This study indicates significant positive correlations among various metals in both source water and finished water, which may stem from the same pollution sources or similar geochemical characteristics. For example, the correlation between chromium and nickel might arise from their common use in industrial processes [22]. Similarly, the high correlation between iron and copper could reflect their similar geochemical behaviors in water, such as forming complexes with organic or inorganic substances [23].
This research also finds that the advanced drinking water treatment processes still have limitations in terms of removing metal elements. Some metal concentrations in certain finished waters continue to increase despite the use of advanced treatment techniques. This could be due to the ozone being a strong oxidizer, which may also accelerate the corrosion of metal components in pipes and equipment despite effectively killing pathogens and removing certain organic matter, thus leading to the release of metal ions into the water [24]. Biofilms might form in the water treatment system, especially in the activated carbon filters. The microbial activity in these biofilms or during backwashing could cause metal ions to dissolve or release into the water [25]. Notably, aluminum levels increased in all three water plants, which was likely caused by the flocculants added during the treatment process, such as polyaluminum chloride [26].
Strong positive correlations exist between Li and Hg, Ga and B, and Mo and B among the metals with negative removal efficiencies. This may be due to the interactions of metal elements in the environment, forming complex chemical substances such as compounds, complexes, precipitates, and colloids [27,28]. The properties of these substances can become varied due to the complexity of interactions between metals [29]. This increases the complexity and cost of the technologies needed to remove these metals, which consequently adds to the difficulty of metal removal [30,31]. It is therefore necessary to consider the interactions between metals in order to more effectively remove metal pollutants from water.
Research has shown that metals in the environment can mutually influence each other’s distribution and concentration. The release of one metal, such as Cu or Pb, can lead to the displacement and increased mobility of others, such as Cd or Zn [31,32]. In this study, significant positive correlations were found among metals with higher health risk levels (HI > 10−2), such as Ba and Tl and B and Mo [33,34]. These correlations suggest that high concentrations of one metal may drive increases in others, amplifying health risks. Therefore, environmental monitoring and management should consider the interactive effects of multiple metal contaminations and not only individual pollution levels.
It was found that the health risks of three carcinogenic metals to children exceeded USEPA standards according to risk assessment aspects, possibly due to children’s smaller size and physiological functions that have not fully matured, making them more sensitive and more susceptible to these metals/metalloids. The concentrations of metals are influenced by geographical location and seasonal changes, indicating complex and variable pollution sources. Metal pollution is a significant issue for the safety of public drinking water, especially in areas with frequent industrial activities.
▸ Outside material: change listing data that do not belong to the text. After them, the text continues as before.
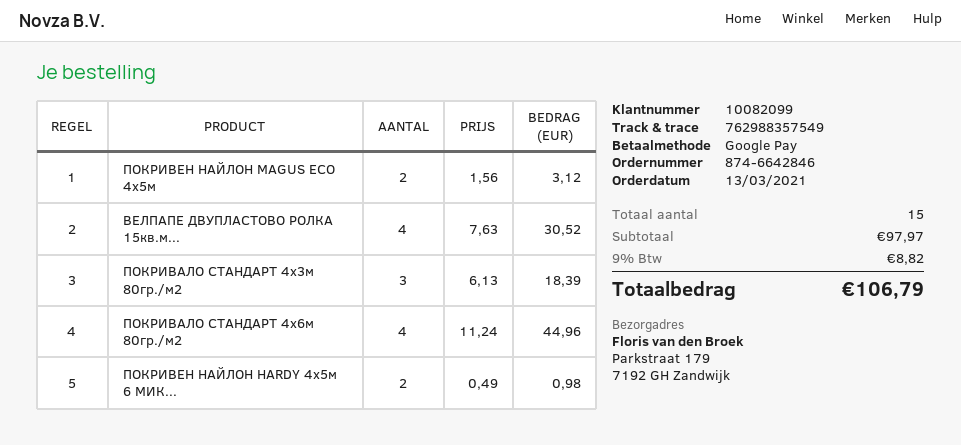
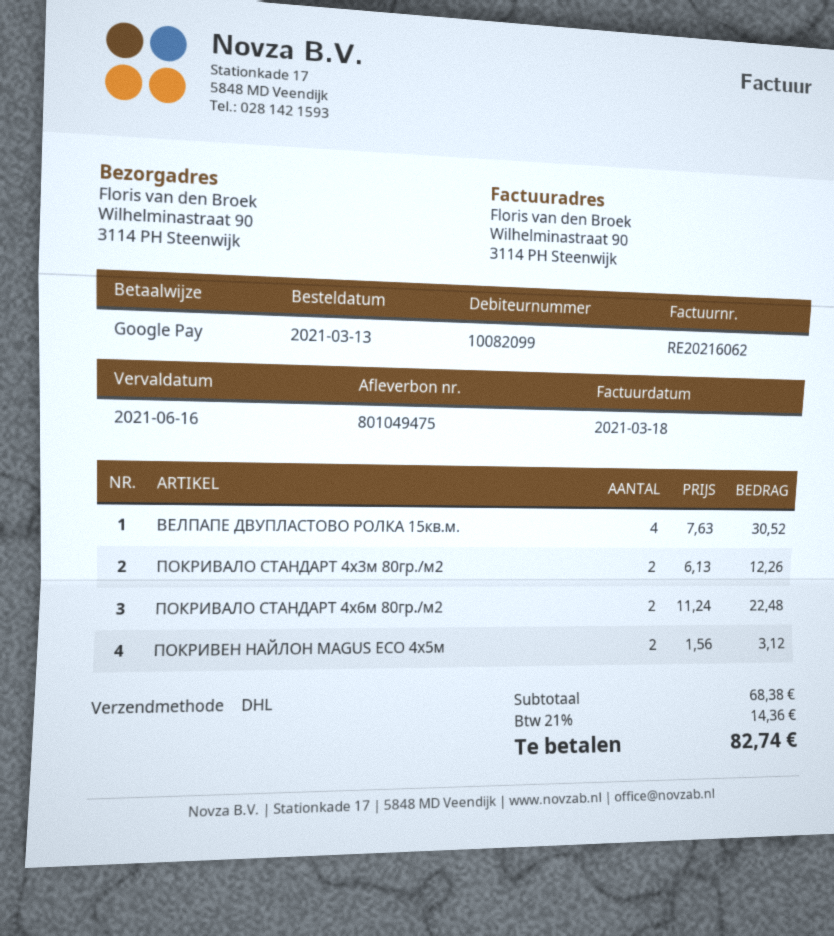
ship to: Parkstraat 179, 7192 GH Zandwijk -> Wilhelminastraat 90, 3114 PH Steenwijk
ПОКРИВАЛО СТАНДАРТ 4х3м 80гр./м2: 3 x 6.13 = 18.39 -> 2 x 6.13 = 12.26
ПОКРИВАЛО СТАНДАРТ 4х6м 80гр./м2: 4 x 11.24 = 44.96 -> 2 x 11.24 = 22.48
ПОКРИВЕН НАЙЛОН HARDY 4х5м 6 МИК...: 2 x 0.49 = 0.98 -> none
subtotal: 97.97 -> 68.38
tax: 9% = 8.82 -> 21% = 14.36
total: 106.79 -> 82.74

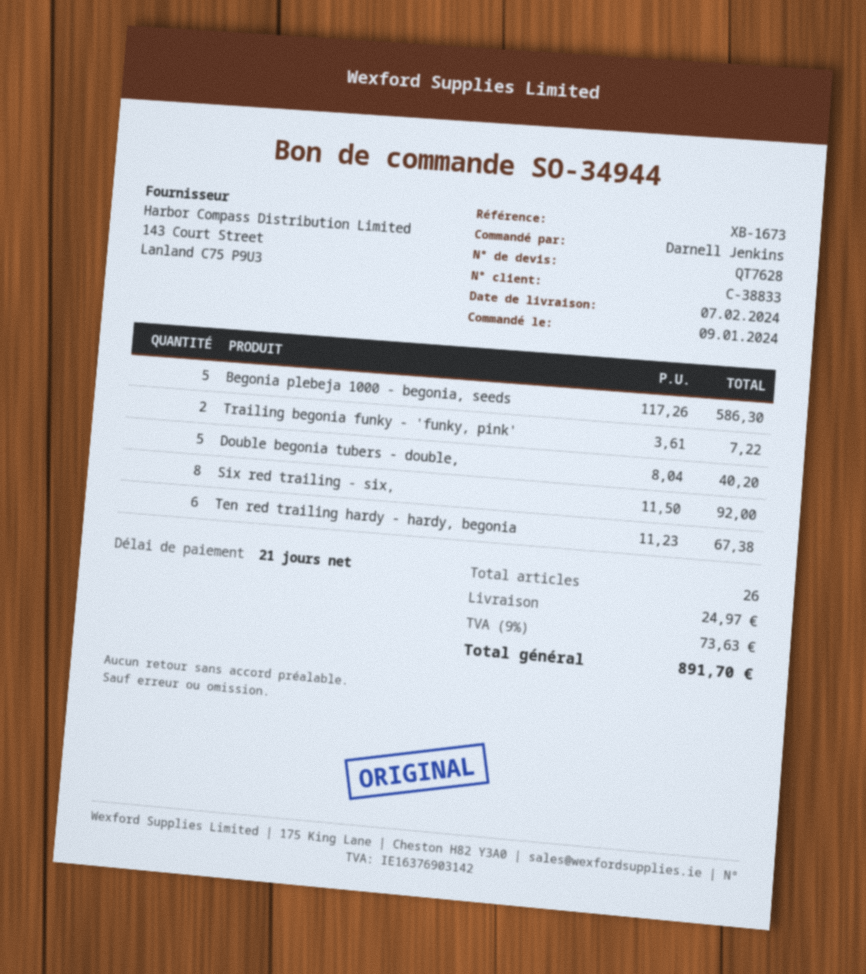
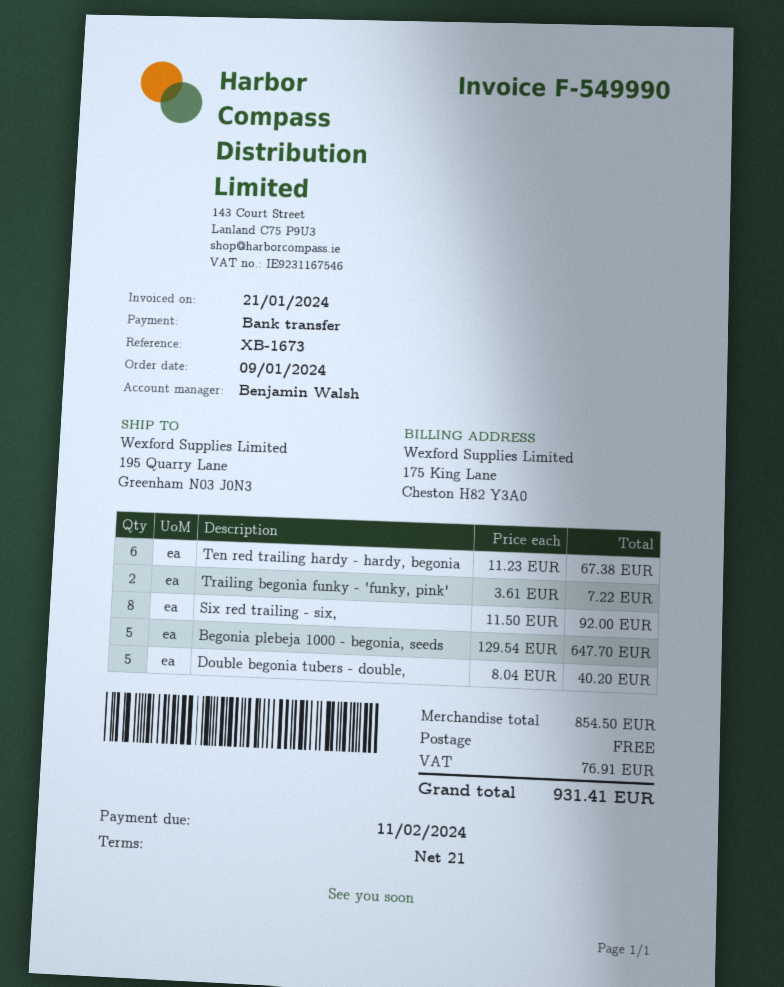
Begonia plebeja 1000 - begonia, seeds: 5 x 117.26 = 586.30 -> 5 x 129.54 = 647.70
shipping: 24.97 -> 0.00
tax: 73.63 -> 76.91
total: 891.70 -> 931.41

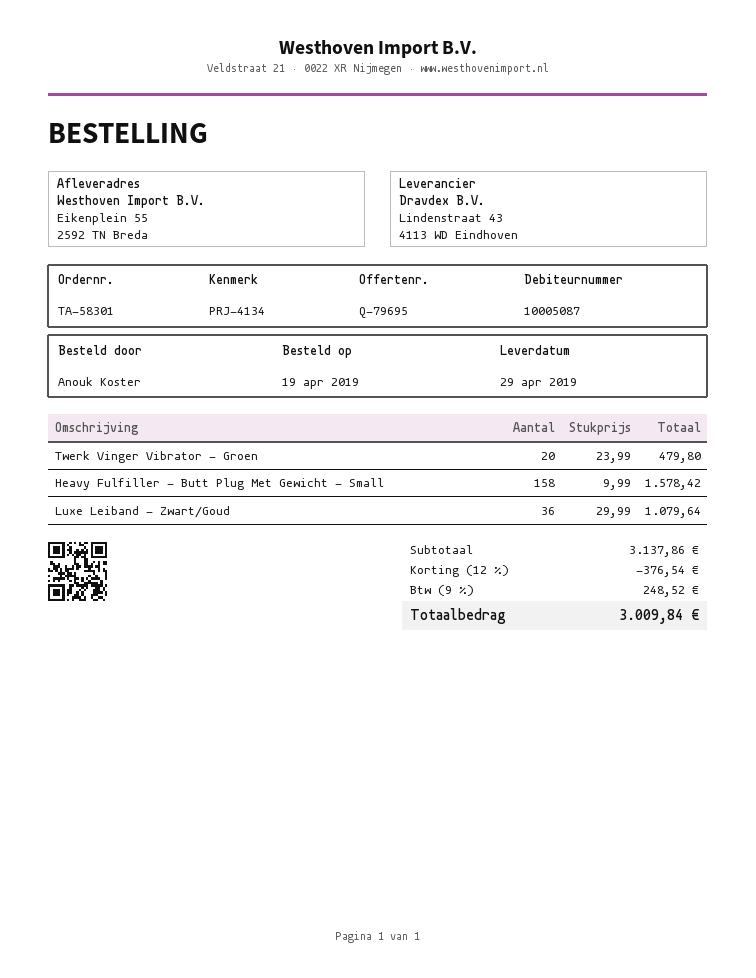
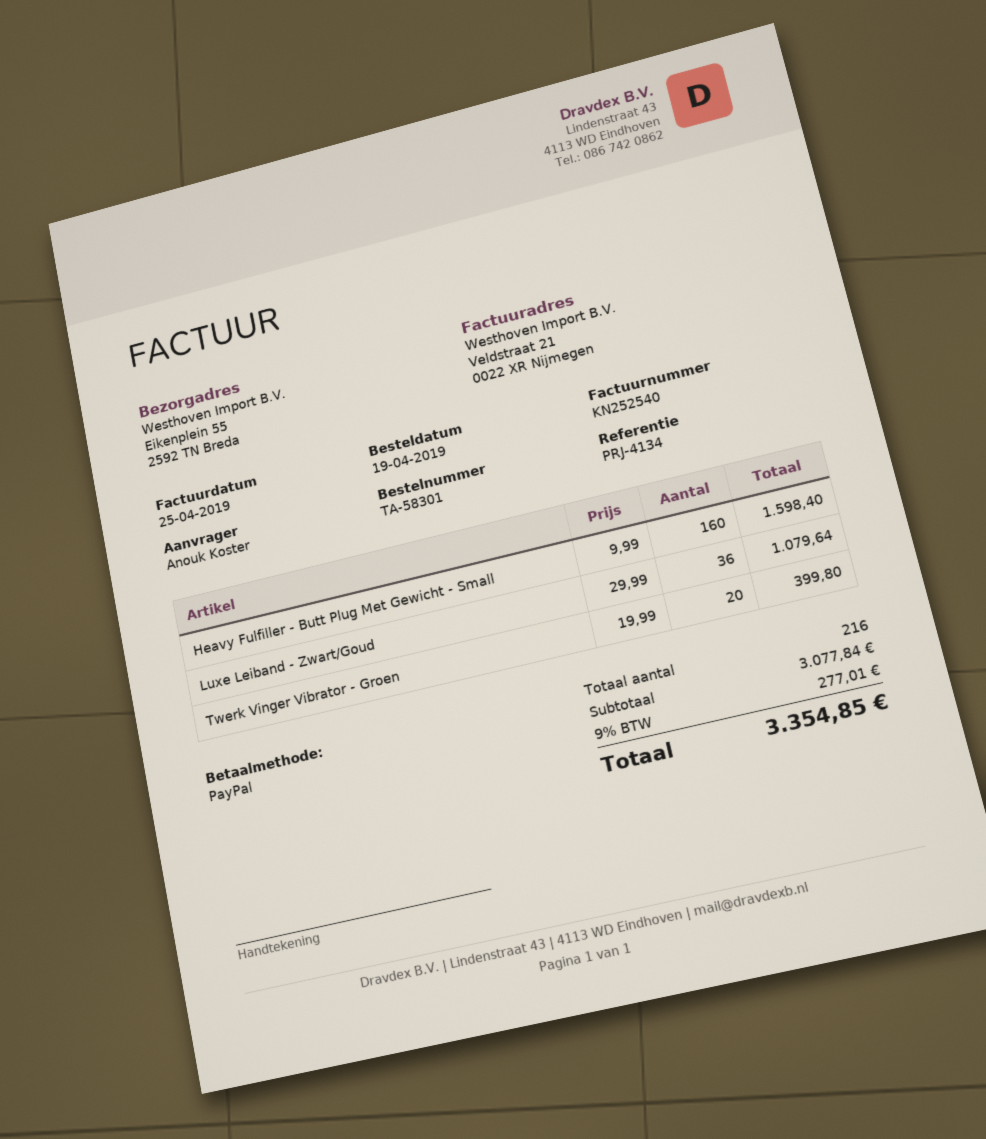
Twerk Vinger Vibrator - Groen: 20 x 23.99 = 479.80 -> 20 x 19.99 = 399.80
Heavy Fulfiller - Butt Plug Met Gewicht - Small: 158 x 9.99 = 1578.42 -> 160 x 9.99 = 1598.40
subtotal: 3137.86 -> 3077.84
discount: 12% = 376.54 -> none
tax: 9% = 248.52 -> 9% = 277.01
total: 3009.84 -> 3354.85

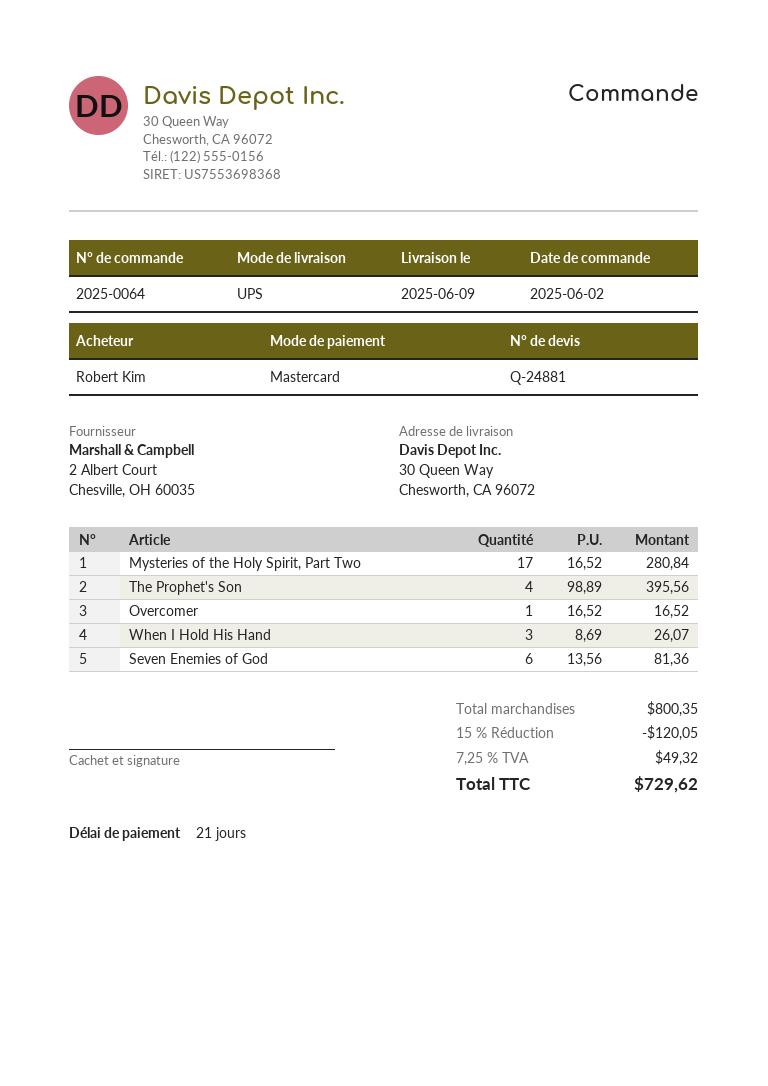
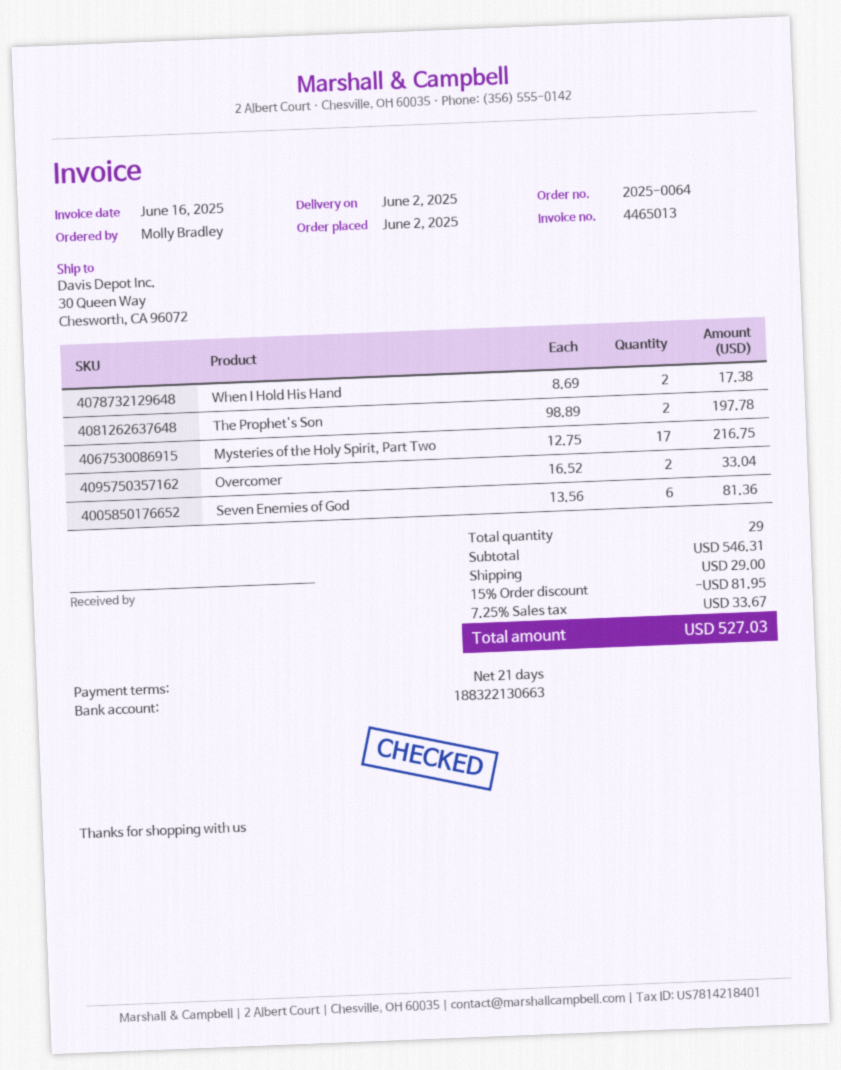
delivery date: 2025-06-09 -> 2025-06-02
ordered by: Robert Kim -> Molly Bradley
Mysteries of the Holy Spirit, Part Two: 17 x 16.52 = 280.84 -> 17 x 12.75 = 216.75
The Prophet's Son: 4 x 98.89 = 395.56 -> 2 x 98.89 = 197.78
Overcomer: 1 x 16.52 = 16.52 -> 2 x 16.52 = 33.04
When I Hold His Hand: 3 x 8.69 = 26.07 -> 2 x 8.69 = 17.38
subtotal: 800.35 -> 546.31
discount: 15% = 120.05 -> 15% = 81.95
shipping: none -> 29.00
tax: 7.25% = 49.32 -> 7.25% = 33.67
total: 729.62 -> 527.03

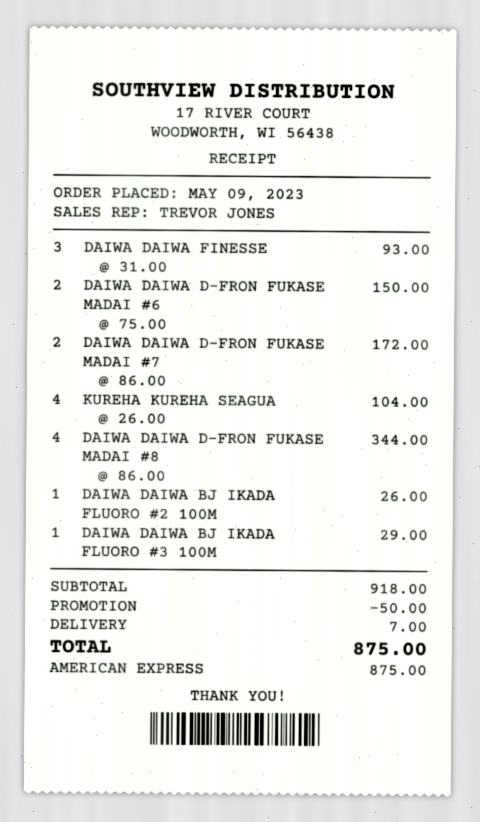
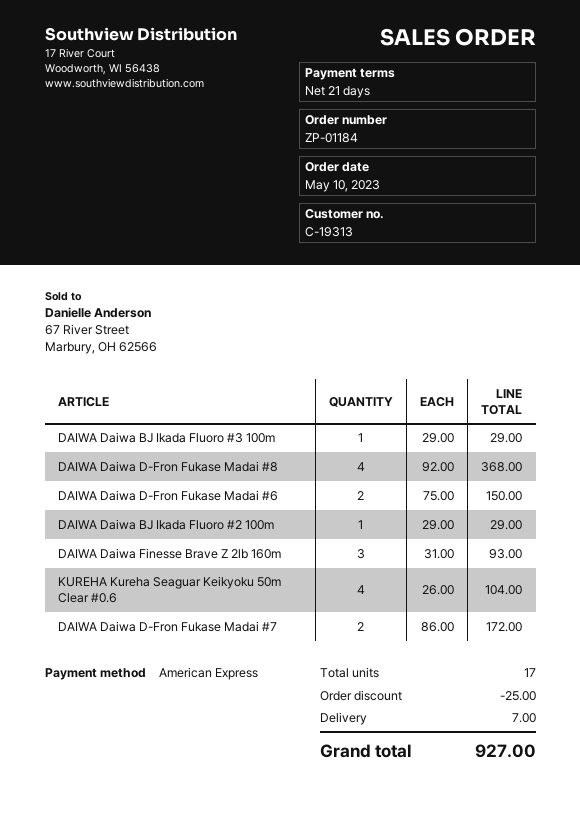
order date: 2023-05-09 -> 2023-05-10
DAIWA DAIWA D-FRON FUKASE MADAI #8: 4 x 86.00 = 344.00 -> 4 x 92.00 = 368.00
DAIWA DAIWA BJ IKADA FLUORO #2 100M: 1 x 26.00 = 26.00 -> 1 x 29.00 = 29.00
discount: 50.00 -> 25.00
total: 875.00 -> 927.00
However, there is a possibility of the study results deviating from the true situation due to incomplete risk assessment parameters for metals, a lack of representativeness of water samples, limited sampling quantity, and the non-differentiation of Cr valence states in the study, where risk assessment was primarily for Cr6+, which could have led to an overestimation of the risk. In other words, this study may not fully reflect the actual conditions of the researched area. Therefore, the final results of this study could vary from reality, and further improvements are needed in future work.

5. Conclusions

The concentrations of total metals/metalloids did not vary regionally, but varied seasonally. There were significant differences in the concentrations of certain metallic elements between different water treatment plant sites, particularly As, Se, Al, Ba, Cu, Mo, Zn, Mg, and Ca. These findings are important for understanding the spatial distribution of metal pollution in water bodies. The concentrations of some metals/metalloids varied significantly from season to season in both raw and finished water, especially Li, Ti, V, Co, Ga, Rb, Sr, Zr, Al, Tl, Hg, Ca, As, and Cd. These findings are important for understanding the seasonal variations in metal contamination in water bodies. Advanced Nanjing water treatment processes have limited effectiveness in removing metals/metalloids. The risk assessment showed that the cumulative carcinogenic risks for adult males, adult females, and children were 9.56 × 10−5, 8.37 × 10−5, and 2.03 × 10−4, respectively, with the risks for children exceeding the acceptable levels established by the USEPA (1 × 10−6 to 1 × 10−4). Moreover, As was found to be the predominant carcinogenic element. The non-carcinogenic health risk assessment resulted in HI values of 0.314, 0.275, and 0.667 (HI < 1) for adult males, adult females, and children, respectively, with As, Tl, and V being the elements associated with the highest risk.

Supplementary Materials

The following supporting information can be downloaded at: https://www.mdpi.com/article/10.3390/w16152119/s1, Table S1. Water sample collection containers, preservation methods, and sample volumes; Table S2. Detection limits of 33 metals/metalloids; Table S3. Standard curves for 33 metals/metalloids; Table S4. Parameter values for health risk assessment model; Table S5. Values of RfD and SF for risk assessment model parameters; Table S6. Concentrations of metals in finished water and average removal efficiency by various processes at water plants in the Nanjing section of the Yangtze River basin (μg/L); Table S7. Removal efficiency (%) of metals in three deep water treatment plants in Nanjing; Table S8. Metal concentrations in water sources by region from 2019 to 2021 (μg/L); Table S9. Metal concentrations (μg/L) in effluent from traditional craft water plants between 2019 and 2021; Table S10. Metal concentrations (μg/L) in water sources during different seasons in traditional settings between 2019 and 2021; Table S11. Metal removal efficiency (%) in traditional treatment processes and advanced treatment processes. Figure S1. PCA plot of metals/metalloids concentrations in source water from different regions; Figure S2. PCA plot of metals/metalloids concentrations in ex-factory water in different regions; Figure S3. PCA plot of metals/metalloids concentrations in source water in different seasons; Figure S4. PCA plot of metals/metalloids concentrations in finished water in different seasons; Figure S5. Box plots of metals/metalloids in source and effluent water in different regions; Figure S6. Box plots of metals/metalloids in source and effluent water for different seasons. Reference [35] is cited in the supplementary materials.

Author Contributions

Y.H.: writing—original draft; writing—review and editing. Y.Z.: investigation; formal analysis. C.C.: investigation; formal analysis. L.X.: project administration; funding acquisition. R.L.: project administration; writing—review and editing. All authors have read and agreed to the published version of the manuscript.

Funding

This work was supported by the Nanjing Science and technology development Foundation (ZKX22058).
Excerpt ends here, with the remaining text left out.